This page has grown very long and even then some parts are hidden* until they
are activated.
* If you have Javascript disabled, or you're a search engine, everything is visible by
default. This not only allows search engines to classify the page, it allows text-only
HTML renderers like links, lynx, curl and
wget to read the page directly from a terminal - the spiritual home of bc.
Alternatively try the bc FAQ page - you might find
what you are looking for there!
Files, Keywords and Functions
The files linked here contain well over 500 function definitions for GNU bc;
This section should provide some sort of idea as to what kind of functions can be
found in each file, beyond any hint already provided by the filename.
Before we begin...
Before downloading any of these files and to avoid any puzzled moments when reading
this web page, a passing familiarity with bc is recommended. The
official GNU-bc manual
is well worth a read.
...some other sites of interest
Very occasionally I run across other sites with GNU bc code available for download.
So far there are only three in this list, but if you know of a site, or have your own
and would like to be listed here,
let me know.
The programs found here have some overlap with funcs.bc,
primes.bc and cf.bc, although the latter
pale in comparison. In short, if you're doing number theory in bc, the above is the
place to look if I don't have what you need.
Provides a graphical interface to bc on X-Window supporting platforms,
as well as providing various extra functions, many of which are equivalent
to ones found here. Disclaimer: X-bc appears to have not been updated
since 2003, and I have not used the graphical interface myself.
Marc Meléndez Schofield's Spanish language gnu-bc page has many things
similar to those found on this site, as well as a few things that aren't.
For example, the site serves as a tutorial to help those new to bc, and
there are some innovative ideas, such as using bc to generate PPM images
(supported by many graphics packages) as output, which makes this site's
output_graph.bc look like a toy in comparison.
Some style notes
There are some conventions that I have tried to stick to in these files to help
identify certain types of function. The main conventions are:
Global variable names and function names which end with underscores indicate that
the object is not intended for use outside the file which contains it.
e.g. output_graph.bc contains a function called or_
which performs a bitwise OR, but is much more simplified than the version found
in logic.bc.
Functions which contain the word "print" in their name write to the console as
well as returning a value. Since bc automatically outputs numbers not assigned
to a variable, it is best to assign these functions to a dummy variable if the
return value is unrequired. See comments in
output_formatting.bc
for an example.
Functions whose names begin with int_ are fast, integer-only
calculations that pay no regard to fractional parts of numbers. Often there
is an equivalent function without the prefix that will work on floating point
numbers. One pair of examples is remainder and
int_remainder which are found in funcs.bc.
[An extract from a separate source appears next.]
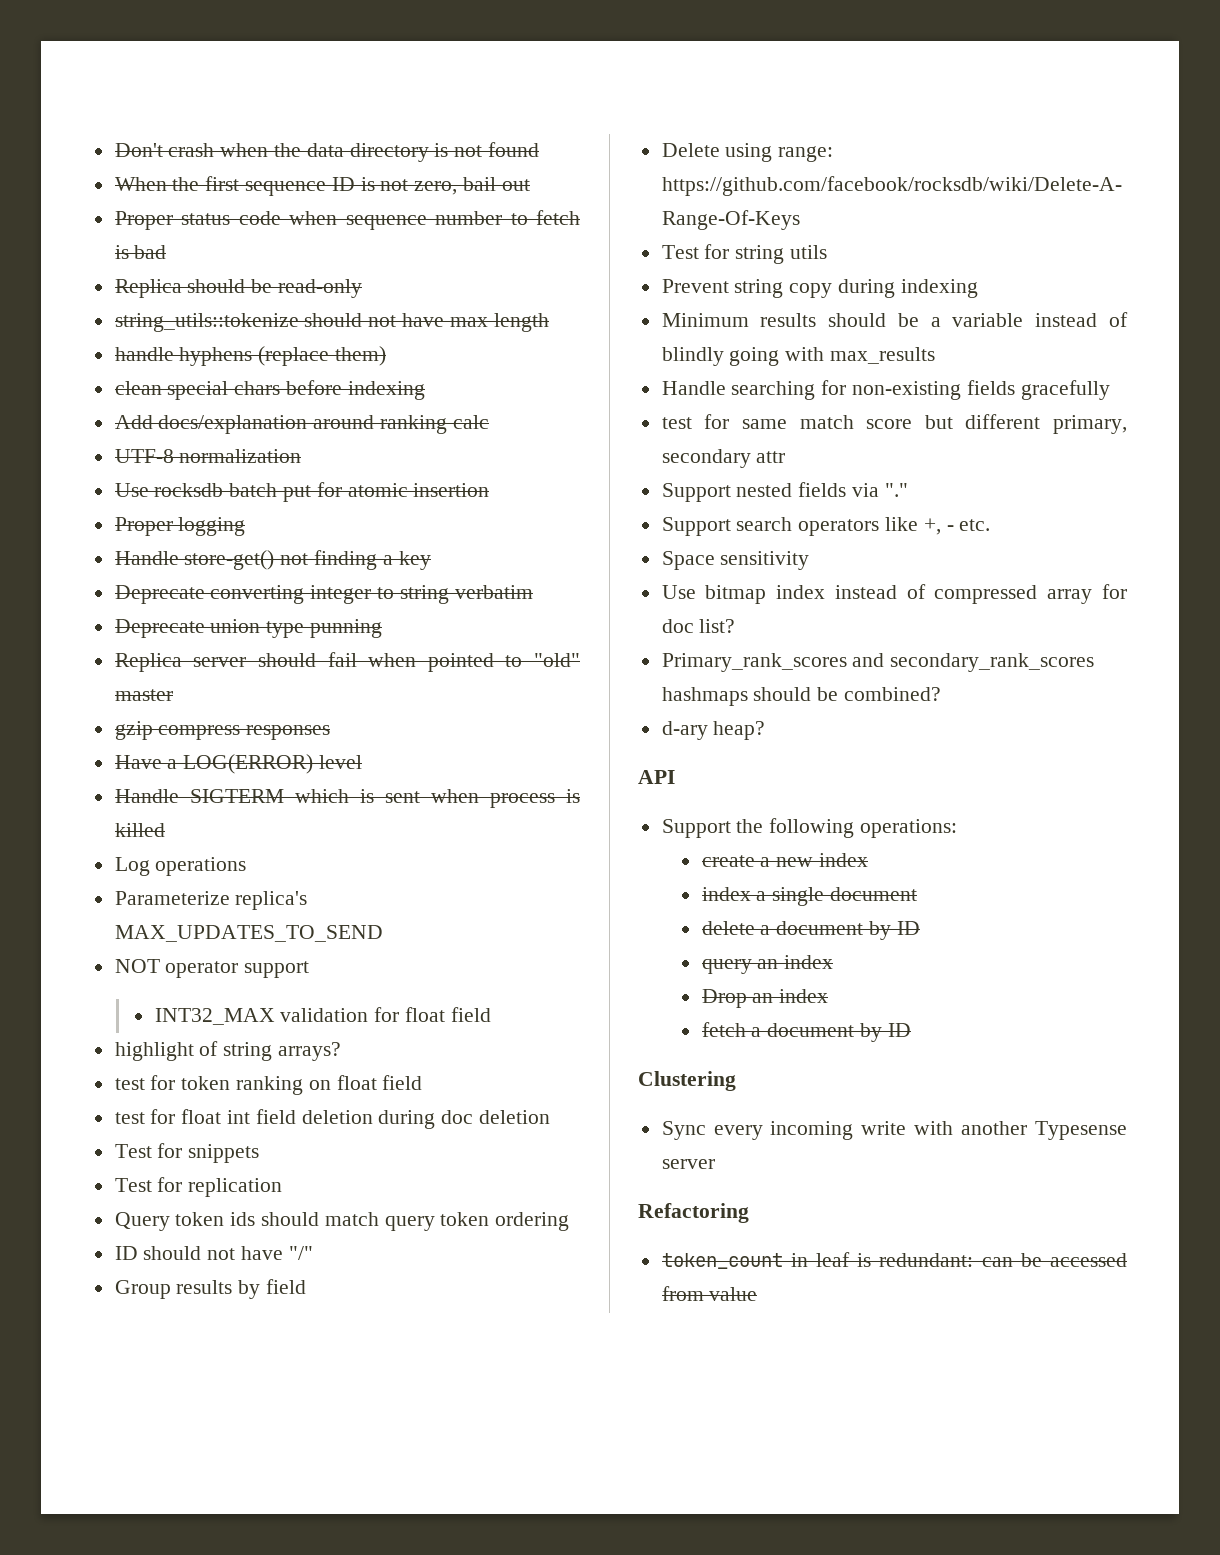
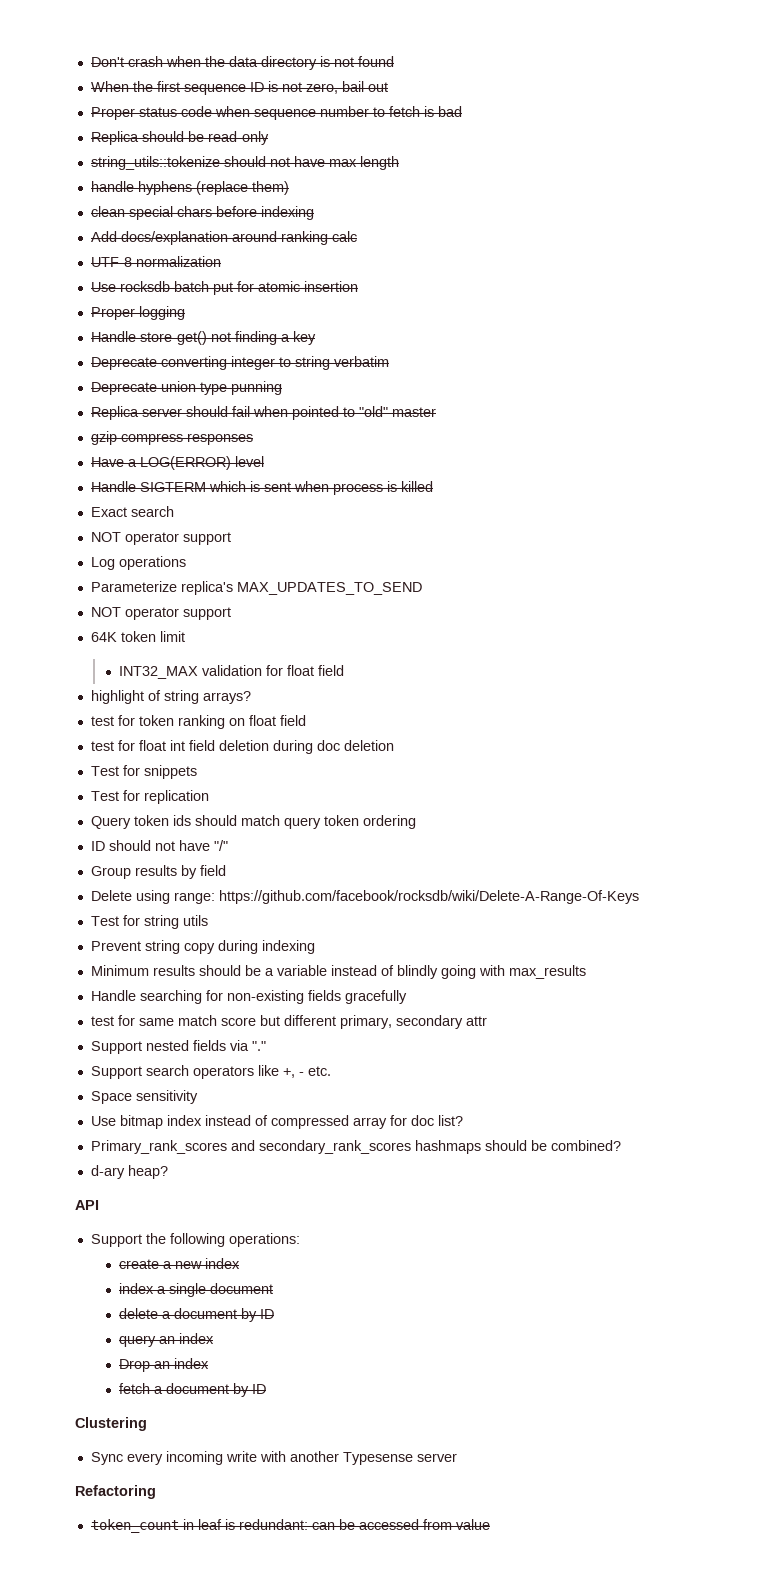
(165, 830) none -> [90,506,174,517] [90,532,231,545] // Exact search // NOT operator support
(310, 969) none -> [90,631,185,642] // 64K token limit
Functions whose names begin with is_ determine truth or falsity
and return 1 for true and 0 for false. Many examples of this can be found in
digits.bc.
Functions whose names begin with fast are fast but return
highly approximate results. Often there is an equivalent function lacking the
'fast' in the name which provides better - though not guaranteed perfect -
results, all for the price of a little extra time.
Many functions contain the construct
os=scale; scale=0; /* do something */; scale=os
. This saves the built-in scale variable and switches to
integer-only arithmetic before switching back again. Since bc has no stack to
store system variables, most functions create their own instance of
os, an abbreviation of "old scale" so as not to interfere with
other functions and any interactive session that might be under way.
Fairly often in the code, the constant A appears. This is one of
bc's quirks, in that the capital letters A to F represent the numbers ten to
fifteen regardless of which number base is set within the built-in
ibase variable. Much of bc is designed with base ten in mind,
especially the aforementioned scale variable, which designates
precision in decimal places. Use of A guarantees that
the value obtained is indeed ten and not some other value.
How to use these files
You're a busy person, and perhaps as a result you've not had time to read the
official GNU-bc manual.
That's understandable. All you need to do is create a directory on your computer which
contains the file or files you'd like to use
- put your own code in there along with them if necessary -
open a command or shell window on that directory (or cd to it) then type the command
/path/to/bc -l file1.bc file2.bc file3.bc ... etc.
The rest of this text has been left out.